• REQUIRED WORK
Retype each line below precisely and omit all images.

• STUDY MATERIAL

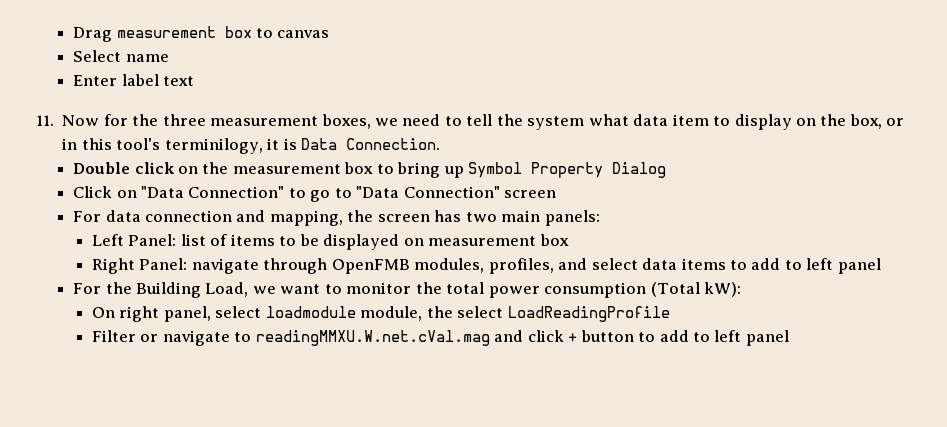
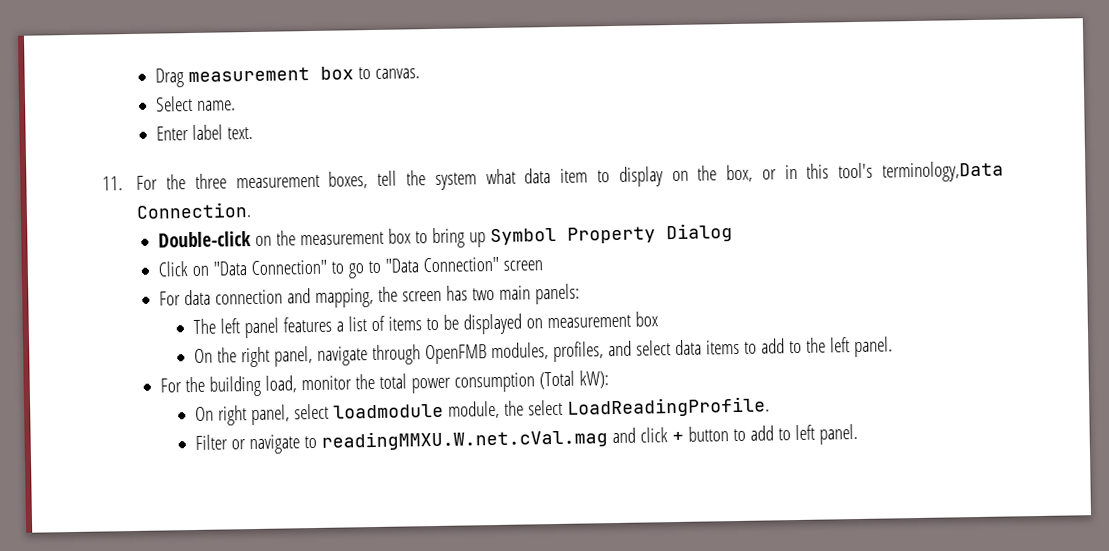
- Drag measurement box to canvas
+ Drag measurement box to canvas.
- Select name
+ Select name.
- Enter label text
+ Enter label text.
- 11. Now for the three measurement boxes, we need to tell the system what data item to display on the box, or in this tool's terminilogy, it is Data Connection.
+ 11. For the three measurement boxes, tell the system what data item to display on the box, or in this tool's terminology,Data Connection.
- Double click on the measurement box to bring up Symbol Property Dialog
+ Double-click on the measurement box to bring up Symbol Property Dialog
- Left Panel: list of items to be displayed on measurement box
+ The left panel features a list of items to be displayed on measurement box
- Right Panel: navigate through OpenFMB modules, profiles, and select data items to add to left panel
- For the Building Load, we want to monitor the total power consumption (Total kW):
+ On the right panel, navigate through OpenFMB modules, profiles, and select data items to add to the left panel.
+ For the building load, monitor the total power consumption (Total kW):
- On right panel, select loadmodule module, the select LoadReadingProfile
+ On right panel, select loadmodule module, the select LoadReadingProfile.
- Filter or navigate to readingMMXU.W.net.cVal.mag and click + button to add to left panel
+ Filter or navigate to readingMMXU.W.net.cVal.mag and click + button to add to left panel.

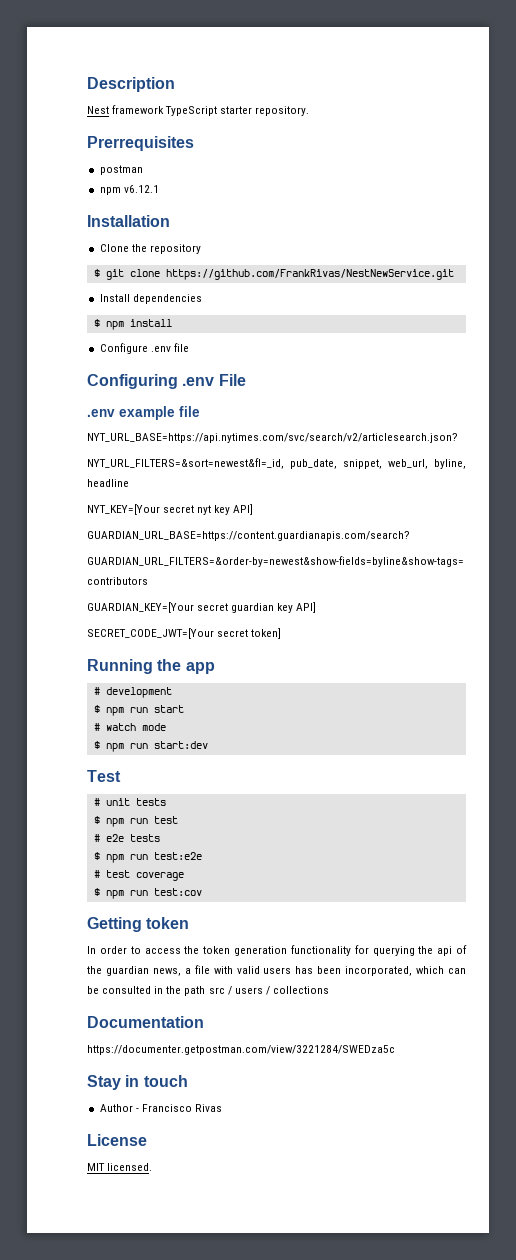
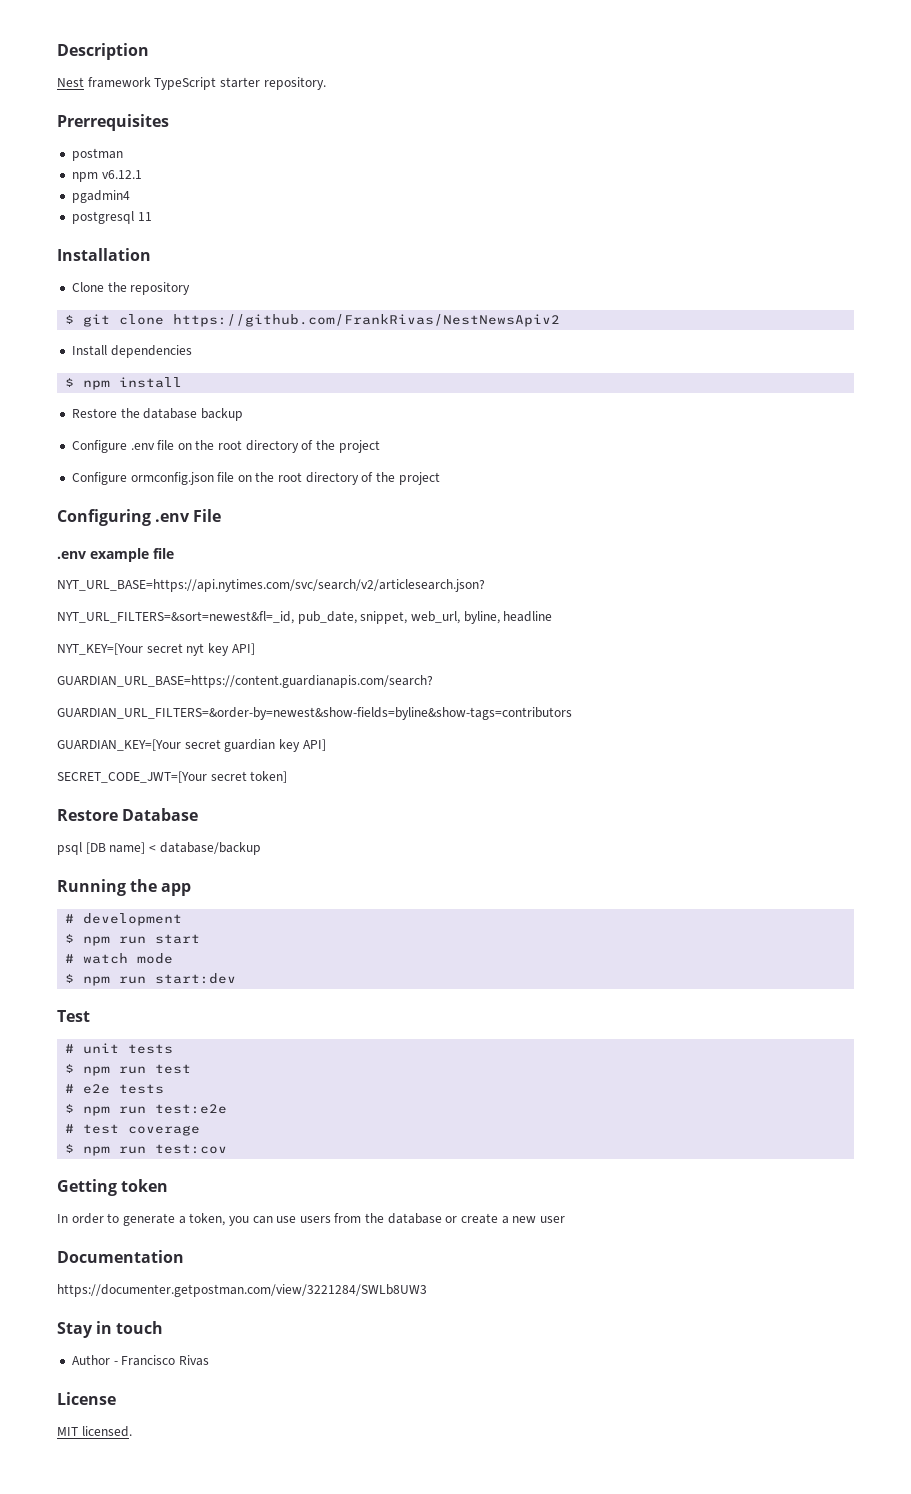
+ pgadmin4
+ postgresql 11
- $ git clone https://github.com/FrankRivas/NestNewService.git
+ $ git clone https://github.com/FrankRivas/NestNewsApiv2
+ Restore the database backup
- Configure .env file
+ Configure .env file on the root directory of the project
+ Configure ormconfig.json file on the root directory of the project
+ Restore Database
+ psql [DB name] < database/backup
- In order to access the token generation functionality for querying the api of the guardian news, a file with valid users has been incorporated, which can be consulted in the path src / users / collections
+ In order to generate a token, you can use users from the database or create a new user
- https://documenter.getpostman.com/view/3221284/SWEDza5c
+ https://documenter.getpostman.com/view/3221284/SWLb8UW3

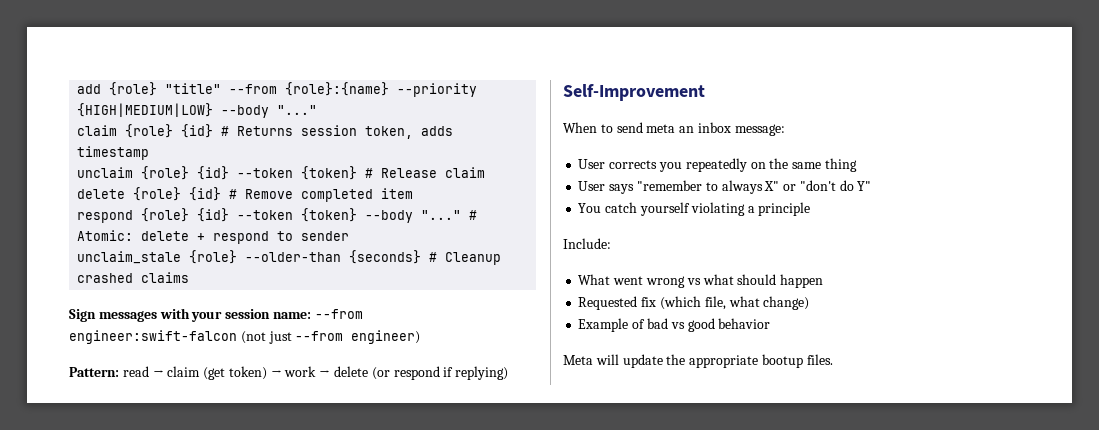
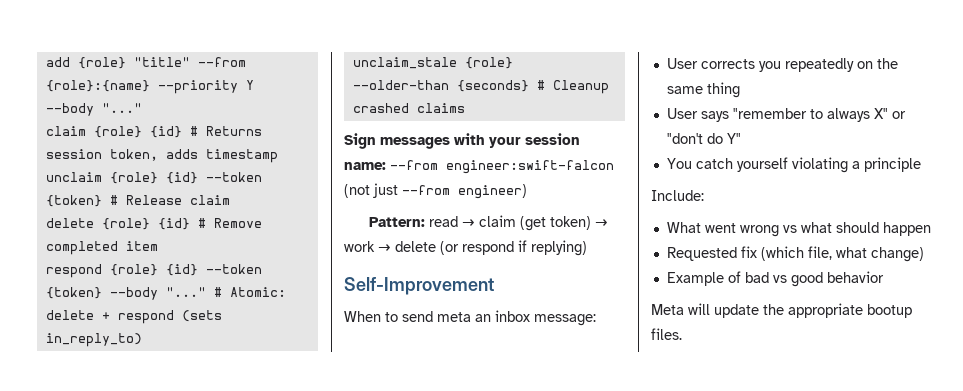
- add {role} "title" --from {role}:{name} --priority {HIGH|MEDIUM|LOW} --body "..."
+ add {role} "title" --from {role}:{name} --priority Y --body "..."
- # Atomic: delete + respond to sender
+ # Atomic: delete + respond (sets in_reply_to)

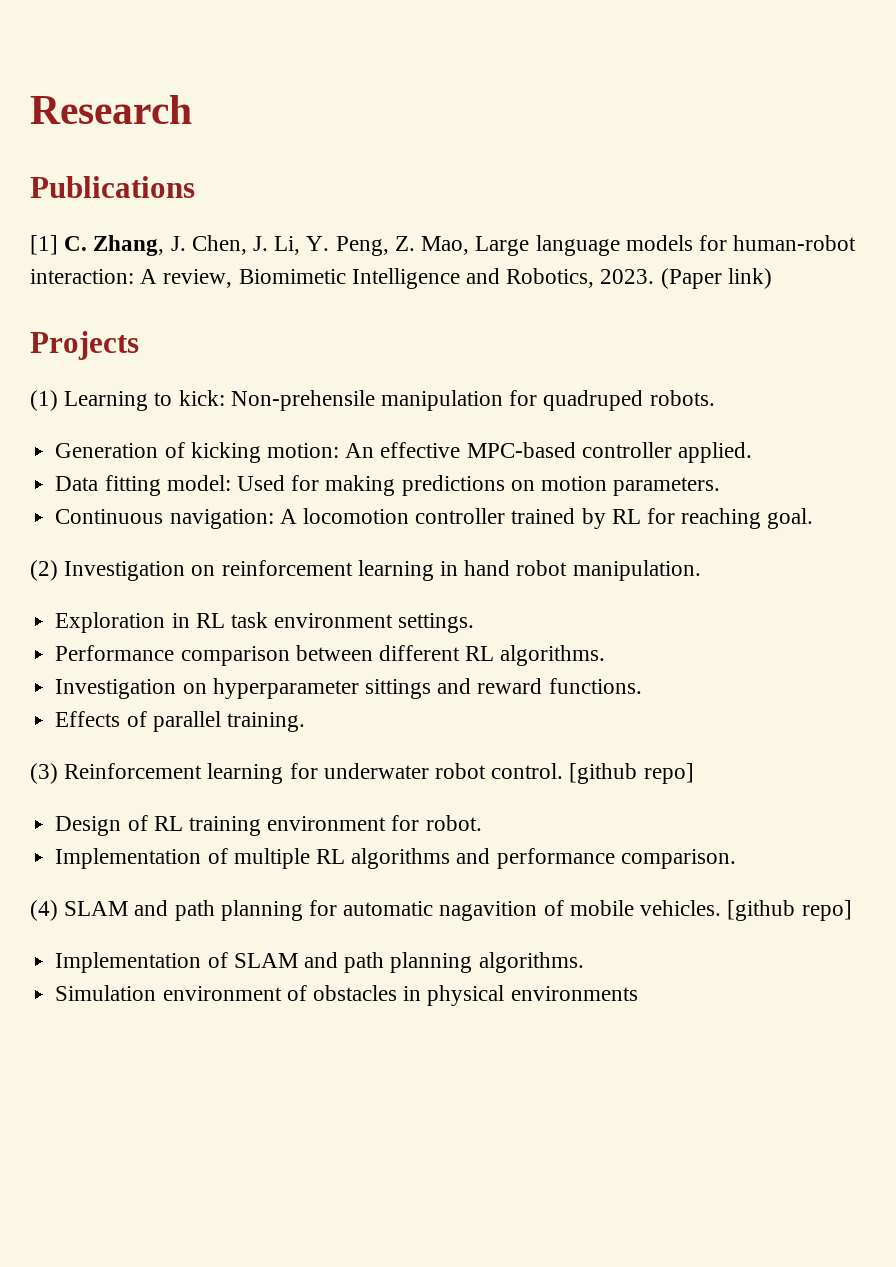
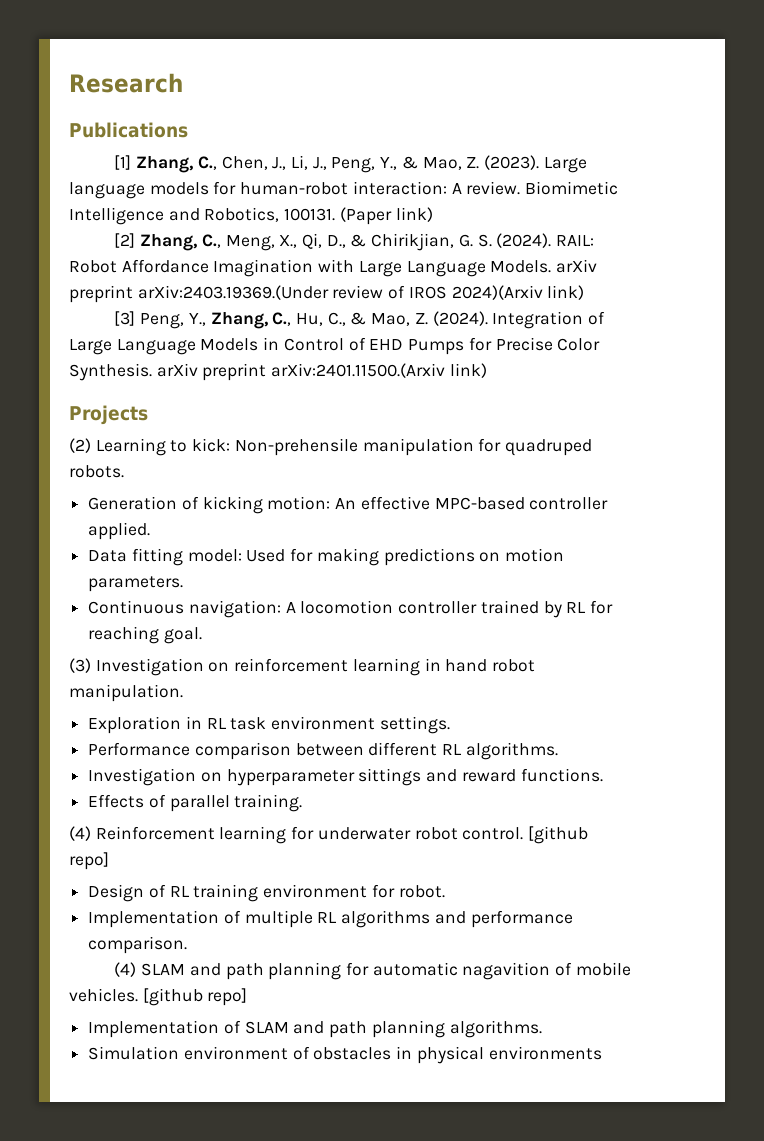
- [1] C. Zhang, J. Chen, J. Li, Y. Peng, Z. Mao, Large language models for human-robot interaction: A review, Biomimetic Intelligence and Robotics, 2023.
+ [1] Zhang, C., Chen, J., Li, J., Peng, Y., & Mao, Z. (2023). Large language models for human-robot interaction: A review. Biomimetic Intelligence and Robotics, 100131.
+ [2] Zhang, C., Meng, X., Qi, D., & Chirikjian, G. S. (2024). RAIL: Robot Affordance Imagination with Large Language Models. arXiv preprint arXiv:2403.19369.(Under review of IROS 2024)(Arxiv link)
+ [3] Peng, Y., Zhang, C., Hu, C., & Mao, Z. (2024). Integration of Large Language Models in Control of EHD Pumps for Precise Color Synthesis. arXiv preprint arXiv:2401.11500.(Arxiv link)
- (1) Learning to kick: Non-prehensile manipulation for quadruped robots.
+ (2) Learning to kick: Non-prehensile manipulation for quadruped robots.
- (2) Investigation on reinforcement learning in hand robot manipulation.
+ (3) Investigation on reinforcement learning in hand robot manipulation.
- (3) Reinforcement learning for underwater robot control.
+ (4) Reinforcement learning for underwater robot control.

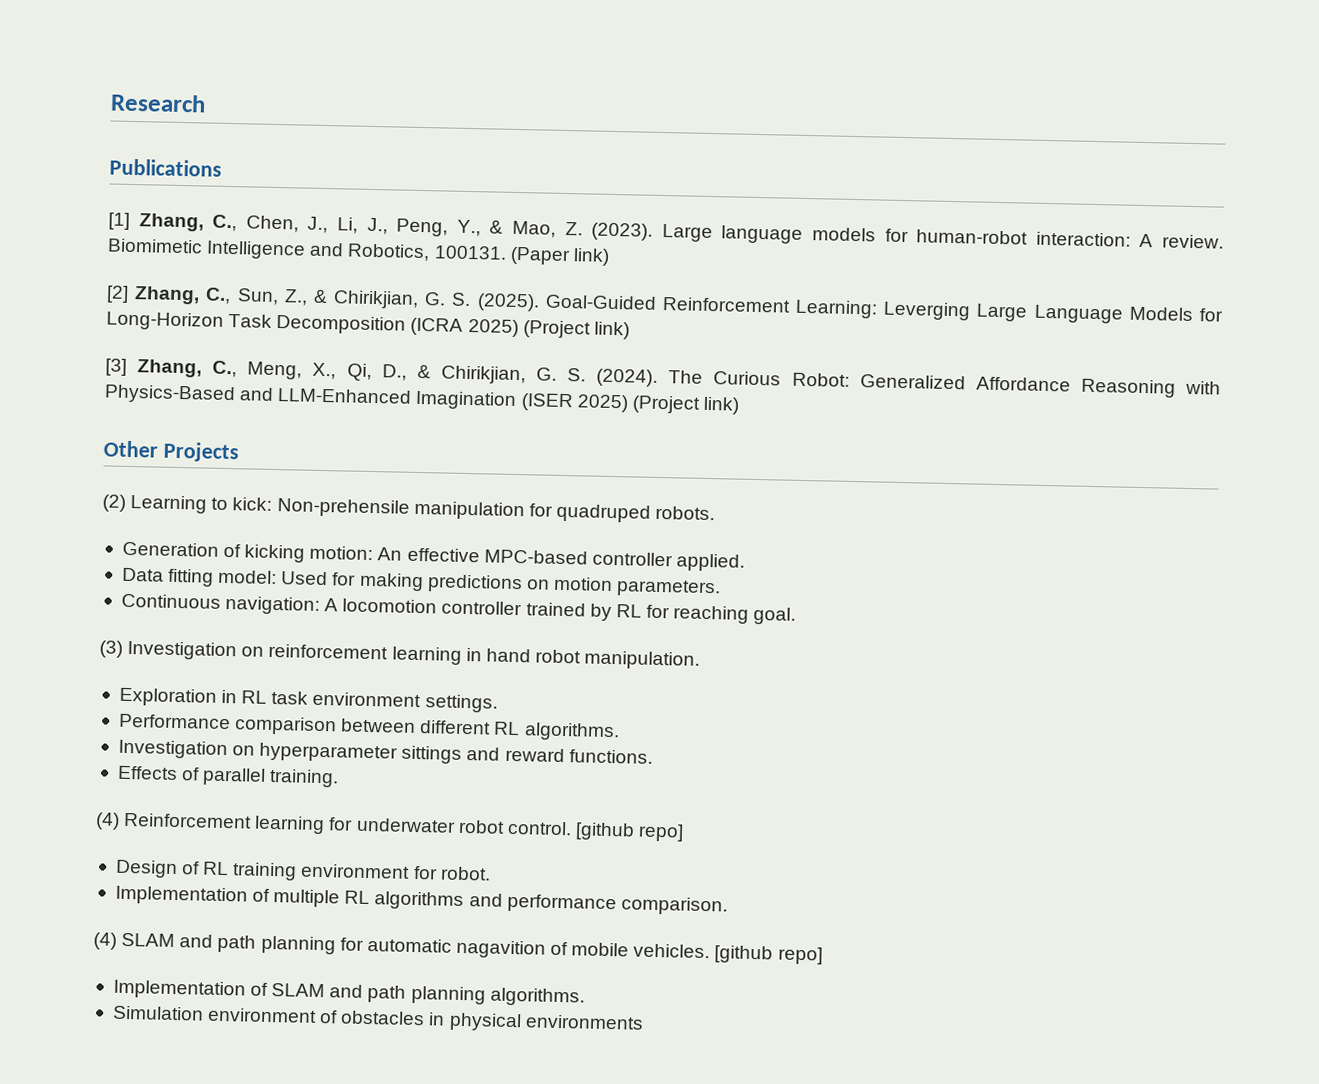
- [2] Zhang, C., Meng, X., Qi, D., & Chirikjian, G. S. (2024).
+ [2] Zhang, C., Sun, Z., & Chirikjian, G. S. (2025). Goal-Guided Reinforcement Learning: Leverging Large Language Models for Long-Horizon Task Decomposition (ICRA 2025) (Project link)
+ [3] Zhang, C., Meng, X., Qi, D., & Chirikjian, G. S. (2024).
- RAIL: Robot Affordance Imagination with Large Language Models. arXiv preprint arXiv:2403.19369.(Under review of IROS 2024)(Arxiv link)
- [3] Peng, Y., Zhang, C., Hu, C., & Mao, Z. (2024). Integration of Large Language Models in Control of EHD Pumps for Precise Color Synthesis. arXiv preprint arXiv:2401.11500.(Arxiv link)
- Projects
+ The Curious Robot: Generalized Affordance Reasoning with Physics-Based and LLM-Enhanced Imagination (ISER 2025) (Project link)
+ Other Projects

• EXERCISE OUTPUT
- Drag measurement box to canvas
+ Drag measurement box to canvas.
- Select name
+ Select name.
- Enter label text
+ Enter label text.
- 11. Now for the three measurement boxes, we need to tell the system what data item to display on the box, or in this tool's terminilogy, it is Data Connection.
+ 11. For the three measurement boxes, tell the system what data item to display on the box, or in this tool's terminology,Data Connection.
- Double click on the measurement box to bring up Symbol Property Dialog
+ Double-click on the measurement box to bring up Symbol Property Dialog
- Left Panel: list of items to be displayed on measurement box
+ The left panel features a list of items to be displayed on measurement box
- Right Panel: navigate through OpenFMB modules, profiles, and select data items to add to left panel
- For the Building Load, we want to monitor the total power consumption (Total kW):
+ On the right panel, navigate through OpenFMB modules, profiles, and select data items to add to the left panel.
+ For the building load, monitor the total power consumption (Total kW):
- On right panel, select loadmodule module, the select LoadReadingProfile
+ On right panel, select loadmodule module, the select LoadReadingProfile.
- Filter or navigate to readingMMXU.W.net.cVal.mag and click + button to add to left panel
+ Filter or navigate to readingMMXU.W.net.cVal.mag and click + button to add to left panel.

+ pgadmin4
+ postgresql 11
- $ git clone https://github.com/FrankRivas/NestNewService.git
+ $ git clone https://github.com/FrankRivas/NestNewsApiv2
+ Restore the database backup
- Configure .env file
+ Configure .env file on the root directory of the project
+ Configure ormconfig.json file on the root directory of the project
+ Restore Database
+ psql [DB name] < database/backup
- In order to access the token generation functionality for querying the api of the guardian news, a file with valid users has been incorporated, which can be consulted in the path src / users / collections
+ In order to generate a token, you can use users from the database or create a new user
- https://documenter.getpostman.com/view/3221284/SWEDza5c
+ https://documenter.getpostman.com/view/3221284/SWLb8UW3

- add {role} "title" --from {role}:{name} --priority {HIGH|MEDIUM|LOW} --body "..."
+ add {role} "title" --from {role}:{name} --priority Y --body "..."
- # Atomic: delete + respond to sender
+ # Atomic: delete + respond (sets in_reply_to)

- [1] C. Zhang, J. Chen, J. Li, Y. Peng, Z. Mao, Large language models for human-robot interaction: A review, Biomimetic Intelligence and Robotics, 2023.
+ [1] Zhang, C., Chen, J., Li, J., Peng, Y., & Mao, Z. (2023). Large language models for human-robot interaction: A review. Biomimetic Intelligence and Robotics, 100131.
+ [2] Zhang, C., Meng, X., Qi, D., & Chirikjian, G. S. (2024). RAIL: Robot Affordance Imagination with Large Language Models. arXiv preprint arXiv:2403.19369.(Under review of IROS 2024)(Arxiv link)
+ [3] Peng, Y., Zhang, C., Hu, C., & Mao, Z. (2024). Integration of Large Language Models in Control of EHD Pumps for Precise Color Synthesis. arXiv preprint arXiv:2401.11500.(Arxiv link)
- (1) Learning to kick: Non-prehensile manipulation for quadruped robots.
+ (2) Learning to kick: Non-prehensile manipulation for quadruped robots.
- (2) Investigation on reinforcement learning in hand robot manipulation.
+ (3) Investigation on reinforcement learning in hand robot manipulation.
- (3) Reinforcement learning for underwater robot control.
+ (4) Reinforcement learning for underwater robot control.

- [2] Zhang, C., Meng, X., Qi, D., & Chirikjian, G. S. (2024).
+ [2] Zhang, C., Sun, Z., & Chirikjian, G. S. (2025). Goal-Guided Reinforcement Learning: Leverging Large Language Models for Long-Horizon Task Decomposition (ICRA 2025) (Project link)
+ [3] Zhang, C., Meng, X., Qi, D., & Chirikjian, G. S. (2024).
- RAIL: Robot Affordance Imagination with Large Language Models. arXiv preprint arXiv:2403.19369.(Under review of IROS 2024)(Arxiv link)
- [3] Peng, Y., Zhang, C., Hu, C., & Mao, Z. (2024). Integration of Large Language Models in Control of EHD Pumps for Precise Color Synthesis. arXiv preprint arXiv:2401.11500.(Arxiv link)
- Projects
+ The Curious Robot: Generalized Affordance Reasoning with Physics-Based and LLM-Enhanced Imagination (ISER 2025) (Project link)
+ Other Projects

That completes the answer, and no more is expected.